> **Task material**

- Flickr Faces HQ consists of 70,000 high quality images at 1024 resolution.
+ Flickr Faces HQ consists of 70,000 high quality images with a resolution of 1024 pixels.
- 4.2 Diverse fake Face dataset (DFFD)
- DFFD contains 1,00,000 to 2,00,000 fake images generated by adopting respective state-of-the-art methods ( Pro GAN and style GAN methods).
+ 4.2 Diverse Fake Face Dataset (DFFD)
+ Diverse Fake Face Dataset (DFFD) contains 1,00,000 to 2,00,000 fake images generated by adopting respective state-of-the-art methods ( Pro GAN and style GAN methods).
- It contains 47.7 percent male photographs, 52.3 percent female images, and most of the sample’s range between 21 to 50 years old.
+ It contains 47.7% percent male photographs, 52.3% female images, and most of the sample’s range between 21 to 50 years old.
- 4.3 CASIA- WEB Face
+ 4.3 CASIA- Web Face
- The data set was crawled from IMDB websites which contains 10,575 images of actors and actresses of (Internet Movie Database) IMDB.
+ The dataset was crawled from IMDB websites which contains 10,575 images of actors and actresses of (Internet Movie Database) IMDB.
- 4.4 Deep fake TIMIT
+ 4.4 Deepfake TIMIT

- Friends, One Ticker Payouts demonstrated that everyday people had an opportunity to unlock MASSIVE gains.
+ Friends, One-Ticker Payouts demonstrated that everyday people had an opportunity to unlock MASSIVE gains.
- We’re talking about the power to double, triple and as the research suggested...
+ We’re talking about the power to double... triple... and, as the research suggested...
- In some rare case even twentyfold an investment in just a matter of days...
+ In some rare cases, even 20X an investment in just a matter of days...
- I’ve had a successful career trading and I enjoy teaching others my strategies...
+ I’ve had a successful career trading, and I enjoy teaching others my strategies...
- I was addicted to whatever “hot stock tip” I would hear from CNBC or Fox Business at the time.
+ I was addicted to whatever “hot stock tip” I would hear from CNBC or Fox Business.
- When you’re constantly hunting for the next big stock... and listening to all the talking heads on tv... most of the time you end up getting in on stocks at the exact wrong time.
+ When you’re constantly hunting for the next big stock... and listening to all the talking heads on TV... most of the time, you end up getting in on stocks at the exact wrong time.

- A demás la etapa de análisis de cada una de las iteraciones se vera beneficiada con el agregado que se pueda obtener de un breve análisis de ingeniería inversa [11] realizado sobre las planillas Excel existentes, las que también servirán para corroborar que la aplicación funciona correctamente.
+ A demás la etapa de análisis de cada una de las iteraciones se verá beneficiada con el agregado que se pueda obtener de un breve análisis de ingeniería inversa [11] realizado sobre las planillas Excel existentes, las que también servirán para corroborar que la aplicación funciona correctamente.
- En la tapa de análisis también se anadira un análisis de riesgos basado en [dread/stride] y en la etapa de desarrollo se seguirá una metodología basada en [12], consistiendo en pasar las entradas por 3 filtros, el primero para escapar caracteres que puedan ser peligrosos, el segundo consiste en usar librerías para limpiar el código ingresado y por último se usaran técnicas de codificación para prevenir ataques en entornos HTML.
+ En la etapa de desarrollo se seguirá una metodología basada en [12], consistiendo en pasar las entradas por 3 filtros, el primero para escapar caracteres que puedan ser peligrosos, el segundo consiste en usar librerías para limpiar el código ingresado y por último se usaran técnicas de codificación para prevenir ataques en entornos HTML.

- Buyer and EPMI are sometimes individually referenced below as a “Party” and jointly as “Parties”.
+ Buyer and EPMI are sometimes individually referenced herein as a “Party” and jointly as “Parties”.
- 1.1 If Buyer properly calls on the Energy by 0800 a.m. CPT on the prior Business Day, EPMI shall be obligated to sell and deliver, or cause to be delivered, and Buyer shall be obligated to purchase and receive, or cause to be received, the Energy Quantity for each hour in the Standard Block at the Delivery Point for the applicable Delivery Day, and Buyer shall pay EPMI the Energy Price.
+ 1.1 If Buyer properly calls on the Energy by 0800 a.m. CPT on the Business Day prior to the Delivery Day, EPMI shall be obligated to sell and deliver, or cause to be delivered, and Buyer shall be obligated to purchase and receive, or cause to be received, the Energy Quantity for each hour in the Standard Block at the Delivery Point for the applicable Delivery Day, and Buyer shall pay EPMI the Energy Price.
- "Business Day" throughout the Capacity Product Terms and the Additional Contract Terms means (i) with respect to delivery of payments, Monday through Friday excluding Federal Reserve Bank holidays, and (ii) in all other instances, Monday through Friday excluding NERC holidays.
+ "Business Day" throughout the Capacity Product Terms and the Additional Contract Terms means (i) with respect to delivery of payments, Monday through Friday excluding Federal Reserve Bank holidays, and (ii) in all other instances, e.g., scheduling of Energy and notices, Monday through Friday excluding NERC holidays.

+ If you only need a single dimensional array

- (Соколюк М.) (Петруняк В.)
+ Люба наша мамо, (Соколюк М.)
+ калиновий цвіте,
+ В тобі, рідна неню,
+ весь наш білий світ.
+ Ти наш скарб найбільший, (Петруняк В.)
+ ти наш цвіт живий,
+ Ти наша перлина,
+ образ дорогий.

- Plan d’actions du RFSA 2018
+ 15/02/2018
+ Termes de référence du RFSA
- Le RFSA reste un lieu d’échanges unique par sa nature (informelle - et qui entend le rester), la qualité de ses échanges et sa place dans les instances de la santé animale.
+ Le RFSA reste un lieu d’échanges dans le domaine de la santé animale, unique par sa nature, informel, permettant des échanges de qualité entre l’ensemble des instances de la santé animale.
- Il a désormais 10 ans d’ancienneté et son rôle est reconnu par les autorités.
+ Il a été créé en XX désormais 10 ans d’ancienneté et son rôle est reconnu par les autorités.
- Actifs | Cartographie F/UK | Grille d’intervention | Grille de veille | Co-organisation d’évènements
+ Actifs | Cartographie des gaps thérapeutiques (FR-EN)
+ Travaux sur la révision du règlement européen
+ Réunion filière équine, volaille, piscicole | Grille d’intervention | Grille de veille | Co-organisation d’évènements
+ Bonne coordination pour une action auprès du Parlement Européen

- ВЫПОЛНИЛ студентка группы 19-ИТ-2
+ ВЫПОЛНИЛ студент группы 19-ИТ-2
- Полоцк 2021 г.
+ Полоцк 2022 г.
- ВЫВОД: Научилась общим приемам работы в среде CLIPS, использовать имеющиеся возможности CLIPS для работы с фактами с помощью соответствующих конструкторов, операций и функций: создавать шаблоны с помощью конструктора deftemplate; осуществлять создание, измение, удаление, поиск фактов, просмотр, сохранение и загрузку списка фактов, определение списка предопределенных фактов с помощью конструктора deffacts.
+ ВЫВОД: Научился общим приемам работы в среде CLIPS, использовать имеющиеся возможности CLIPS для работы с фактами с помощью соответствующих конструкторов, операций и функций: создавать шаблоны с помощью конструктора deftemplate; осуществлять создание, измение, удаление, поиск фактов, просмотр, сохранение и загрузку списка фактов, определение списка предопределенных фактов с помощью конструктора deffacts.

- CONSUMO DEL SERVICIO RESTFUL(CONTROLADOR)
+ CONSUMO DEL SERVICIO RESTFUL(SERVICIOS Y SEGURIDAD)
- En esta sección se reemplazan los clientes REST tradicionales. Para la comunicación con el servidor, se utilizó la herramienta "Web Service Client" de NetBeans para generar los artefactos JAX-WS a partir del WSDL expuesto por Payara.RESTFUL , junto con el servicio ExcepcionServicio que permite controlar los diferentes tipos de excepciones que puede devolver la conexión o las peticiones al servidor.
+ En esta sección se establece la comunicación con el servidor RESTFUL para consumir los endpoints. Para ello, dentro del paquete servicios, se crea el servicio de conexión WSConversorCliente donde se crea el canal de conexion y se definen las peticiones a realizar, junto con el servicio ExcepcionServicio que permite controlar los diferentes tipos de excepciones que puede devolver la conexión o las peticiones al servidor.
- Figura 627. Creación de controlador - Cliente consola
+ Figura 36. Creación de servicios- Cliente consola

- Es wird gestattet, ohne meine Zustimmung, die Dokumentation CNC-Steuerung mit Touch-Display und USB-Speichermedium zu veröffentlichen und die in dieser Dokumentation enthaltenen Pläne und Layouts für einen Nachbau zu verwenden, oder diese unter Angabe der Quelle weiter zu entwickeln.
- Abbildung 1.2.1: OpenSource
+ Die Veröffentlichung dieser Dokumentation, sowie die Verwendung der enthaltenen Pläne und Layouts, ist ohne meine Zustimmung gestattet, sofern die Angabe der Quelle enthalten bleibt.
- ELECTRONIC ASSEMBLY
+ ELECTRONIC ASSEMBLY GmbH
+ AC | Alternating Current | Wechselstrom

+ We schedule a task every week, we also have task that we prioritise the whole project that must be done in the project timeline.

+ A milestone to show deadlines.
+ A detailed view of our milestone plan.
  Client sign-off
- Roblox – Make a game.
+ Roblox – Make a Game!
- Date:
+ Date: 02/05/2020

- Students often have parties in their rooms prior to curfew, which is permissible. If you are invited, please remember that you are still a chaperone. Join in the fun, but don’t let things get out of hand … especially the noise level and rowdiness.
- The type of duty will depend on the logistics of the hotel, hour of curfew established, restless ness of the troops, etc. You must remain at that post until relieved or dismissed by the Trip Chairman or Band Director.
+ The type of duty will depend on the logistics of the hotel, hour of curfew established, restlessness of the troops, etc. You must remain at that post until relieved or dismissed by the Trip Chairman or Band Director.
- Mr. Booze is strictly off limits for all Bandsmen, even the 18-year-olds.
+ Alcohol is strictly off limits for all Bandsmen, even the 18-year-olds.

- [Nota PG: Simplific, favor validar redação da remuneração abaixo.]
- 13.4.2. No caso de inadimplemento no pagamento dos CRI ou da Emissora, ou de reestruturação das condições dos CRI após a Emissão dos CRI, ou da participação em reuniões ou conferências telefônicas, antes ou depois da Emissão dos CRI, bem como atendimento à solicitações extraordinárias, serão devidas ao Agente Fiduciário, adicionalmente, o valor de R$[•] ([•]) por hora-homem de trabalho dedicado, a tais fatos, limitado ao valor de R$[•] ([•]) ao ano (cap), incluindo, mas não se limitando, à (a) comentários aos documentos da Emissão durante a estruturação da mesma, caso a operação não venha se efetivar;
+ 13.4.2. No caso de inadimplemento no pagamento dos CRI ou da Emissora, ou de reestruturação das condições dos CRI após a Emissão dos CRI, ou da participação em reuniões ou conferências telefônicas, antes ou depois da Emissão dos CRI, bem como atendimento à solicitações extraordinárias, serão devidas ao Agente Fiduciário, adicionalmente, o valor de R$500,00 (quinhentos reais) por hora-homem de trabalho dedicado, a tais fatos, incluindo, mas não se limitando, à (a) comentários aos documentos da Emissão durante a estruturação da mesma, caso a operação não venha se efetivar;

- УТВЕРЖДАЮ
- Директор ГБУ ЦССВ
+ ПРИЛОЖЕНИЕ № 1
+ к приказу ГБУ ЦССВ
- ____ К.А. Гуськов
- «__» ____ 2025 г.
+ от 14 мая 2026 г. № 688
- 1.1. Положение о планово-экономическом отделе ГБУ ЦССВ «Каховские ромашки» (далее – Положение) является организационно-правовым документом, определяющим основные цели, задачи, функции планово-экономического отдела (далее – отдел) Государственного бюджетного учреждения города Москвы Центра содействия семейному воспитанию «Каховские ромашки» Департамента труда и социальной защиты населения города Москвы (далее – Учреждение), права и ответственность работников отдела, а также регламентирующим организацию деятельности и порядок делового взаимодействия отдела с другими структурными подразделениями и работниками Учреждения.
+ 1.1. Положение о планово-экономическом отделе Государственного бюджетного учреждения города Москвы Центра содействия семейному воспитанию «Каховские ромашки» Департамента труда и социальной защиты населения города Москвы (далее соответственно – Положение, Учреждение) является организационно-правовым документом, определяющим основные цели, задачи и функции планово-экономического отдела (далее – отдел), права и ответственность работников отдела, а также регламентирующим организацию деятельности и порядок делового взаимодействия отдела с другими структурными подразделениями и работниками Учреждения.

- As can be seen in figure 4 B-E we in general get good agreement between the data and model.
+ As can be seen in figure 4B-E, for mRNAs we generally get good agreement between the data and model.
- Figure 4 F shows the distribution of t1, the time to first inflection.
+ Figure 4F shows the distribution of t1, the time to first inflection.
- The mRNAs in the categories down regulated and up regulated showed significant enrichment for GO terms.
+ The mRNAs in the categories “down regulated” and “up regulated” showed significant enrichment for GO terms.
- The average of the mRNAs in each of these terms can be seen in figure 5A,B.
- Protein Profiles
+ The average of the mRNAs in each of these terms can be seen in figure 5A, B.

> **Brief**
In the data above, retype exactly and only the lines between the one holding "ВЫВОД: Научился общим" and the one holding "RESTFUL(SERVICIOS Y SEGURIDAD)", inclusive.

> **Reply**
+ ВЫВОД: Научился общим приемам работы в среде CLIPS, использовать имеющиеся возможности CLIPS для работы с фактами с помощью соответствующих конструкторов, операций и функций: создавать шаблоны с помощью конструктора deftemplate; осуществлять создание, измение, удаление, поиск фактов, просмотр, сохранение и загрузку списка фактов, определение списка предопределенных фактов с помощью конструктора deffacts.

- CONSUMO DEL SERVICIO RESTFUL(CONTROLADOR)
+ CONSUMO DEL SERVICIO RESTFUL(SERVICIOS Y SEGURIDAD)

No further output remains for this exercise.